Flow cytometry analysis of macrophages and cell sorting

To validate the distinct distributions of MMP9+ tumor-associated macrophages (TAMs) between the HCC tissues and NTL tissues, we conducted flow cytometry analyses on paired PT and NTL tissues of five HCC patients (Supplementary Data 1). The following antibodies were used in the flow cytometry analysis: PerCp-Cy5.5-conjugated 7-AAD (1:100; Thermo Fisher, USA), APC-H7-conjugated CD45 (1:100; clone# 2D1, BD Biosciences, USA), BV421-conjugated CD68 (1:100; clone# Y1/82A, BD Biosciences, USA), FITC-conjugated CD11b (1:100; clone# ICRF44, BD Biosciences, USA), PE-conjugated MMP9 (1:100; clone# D6O3H, CST, USA) and APC-conjugated TREM2 (1:100; clone# 237920, R&D Systems, USA). The single-cell suspensions were stained with antibodies in 2% FBS for 20 min at 4 °C, and were analyzed on an Aria II flow cytometer (BD Biosciences, USA). The expression levels of CD45, CD68, CD11b, MMP9 and TREM2 were gated by their negative controls of unstained cells and positive controls of cells stained by each antibody. For sorting the MMP9+ TAMs from the PT and NTL tissues, samples were gated for CD45+CD68+CD11b+MMP9+. For sorting the TREM2+ TAMs from the PT and NTL tissues, samples were gated for CD45+CD68+TREM2+. Besides, the other macrophages except for MMP9+ TAMs (referred to as non-MMP9+ TAMs) in the tumor tissues and the whole macrophage populations in the NTL tissues were sorted as negative controls by gating for CD45+CD68+CD11b/CD45+CD68+MMP9 and CD45+CD68+ respectively. Cells were analyzed using the BD FACSDIVA software (BD Biosciences, USA) and FlowJo software (FlowJo, USA).

Flow cytometry analysis of T cells and sorting

To validate the distributions of CD8+ T cells and PD1+ exhausted CD8+ T cells between the HBV-related and non-HBV/HCV-related HCC tumors, we conducted flow cytometry analyses on seven HBV-related and four non-HBV/HCV-related HCC tumors (Supplementary Data 1). The following antibodies were used in the flow cytometry analysis: PerCp-Cy5.5-conjugated 7-AAD (1:100; Thermo Fisher, USA) APC-conjugated CD3 (1:100; clone# UCHT1, BD Biosciences, USA), FITC-conjugated CD8 (1:100; clone# RPA-T8, BD Biosciences, USA) and BV421-conjugated PD1 (1:100; clone# EH12.1, BD Biosciences, USA). The single-cell suspensions were stained with antibodies in 2% FBS for 20 min at 4 °C, and were analyzed on an Aria II flow cytometer (BD Biosciences, USA). The expression levels of CD3, CD8 and PD1 were gated by their negative controls of unstained cells and positive controls of cells stained by each antibody. Cells were analyzed using the BD FACSDIVA software (BD Biosciences, USA) and FlowJo software (FlowJo, USA).

Cell culture preparation

To investigate the function of PPARγ in MMP9+ TAMs differentiation, both cell line and primary macrophages sorted from HCC tumors were used. For the cell line culture, human THP-1 monocytes were first induced to differentiate to THP-1 macrophages. Specifically, THP-1 monocytes were maintained in RPMI 1640 (HyClone, USA) supplemented with 10% FBS and 5 mM β-mercatoethanol and were incubated at 37 °C in a 5% CO2 atmosphere.

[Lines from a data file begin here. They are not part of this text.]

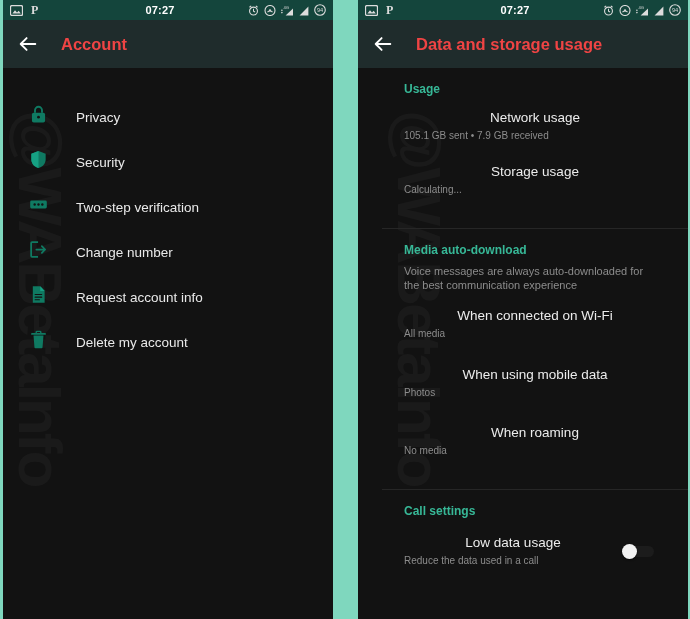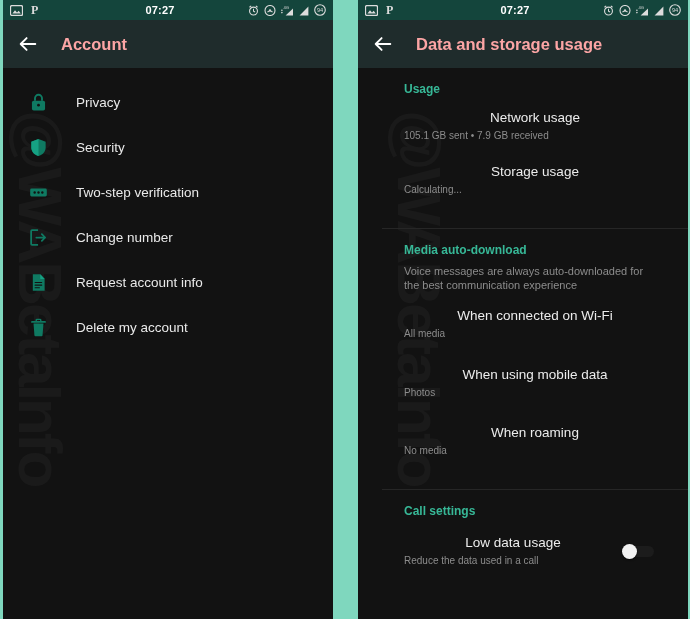--- a/index.html
+++ b/index.html
@@ -58,21 +58,21 @@
     height: 48px;
     background: #1f2c2c;
     display: flex;
     align-items: center;
     padding-left: 14px;
     position: relative;
     z-index: 4;
   }
   .appbar .backarrow { width: 22px; height: 22px; flex: none; cursor: pointer; }
   .appbar .title {
-    color: #fca5a5;
+    color: #ef4444;
     font-size: 16.5px;
     font-weight: bold;
     margin-left: 22px;
     white-space: nowrap;
   }
 
   
   .body {
     position: relative;
     background: #121212;
@@ -96,21 +96,21 @@
     white-space: nowrap;
     line-height: 1;
   }
   .wm-right { left: 30px; }
 
   
   .acct-list { position: relative; z-index: 3; padding-top: 12px; }
   .acct-row {
     height: 45px;
     display: flex;
-    align-items: center;
+    align-items: flex-end;
     padding-left: 25px;
     cursor: pointer;
   }
   .acct-row .ic { width: 21px; height: 21px; flex: none; }
   .acct-row .lbl {
     color: #e9e9e9;
     font-size: 13.5px;
     margin-left: 27px;
     white-space: nowrap;
   }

To induce the THP-1 monocytes to differentiate to THP-1 macrophages, approximately 2 × 105 THP-1 cells were seeded in 12-well plates and treated with 100 nM phorbol-12-myristate 13-acetate (PMA) for 24 h. The PMA-containing medium was removed after 24 h and the cells were washed three times in PBS to remove the PMA. THP-1 macrophages were then induced to differentiate to TAM-like cells by co-culture with HCCLM3 or Huh7 cells at a 12-mm transwell with 0.4 μm pore polyester membrane insert (Corning, USA) (Supplementary Fig. 7e). Specifically, approximately 2 × 105 THP-1 macrophages were co-cultured with HCCLM3 or Huh7 cells that had been left to attach to the inserts for 12 h before the co-culture. These cells were co-cultured in medium containing equal volumes (1:1) of RPMI 1640 medium supplemented with 10% FBS and HCC-CM for 48 h. We found that the THP-1 macrophages co-cultured with HCC cells express significantly higher levels of PPARG and marker genes of MMP9+ TAMs (MMP9, SPP1 and CD11b) as compared to non-co-cultured cells (Fig. 4f and Supplementary Fig. 7f). Accordingly, higher levels of MMP9 and SPP1 proteins were detected in the co-culture medium (Fig. 4g). Bulk RNA-seq analysis showed that the co-cultured THP-1 macrophages share the highest expression correlation with MMP9+ TAMs (C23) among all the macrophage clusters (Supplementary Fig. 7g). These results indicated that the THP-1 macrophages co-cultured with HCC cells share many properties with MMP9+ TAMs. For the primary macrophages, we sorted MMP9+ TAMs from HCC tumors in the gate of CD45+CD68+CD11b+MMP9+ for further differentiation and functional experiments.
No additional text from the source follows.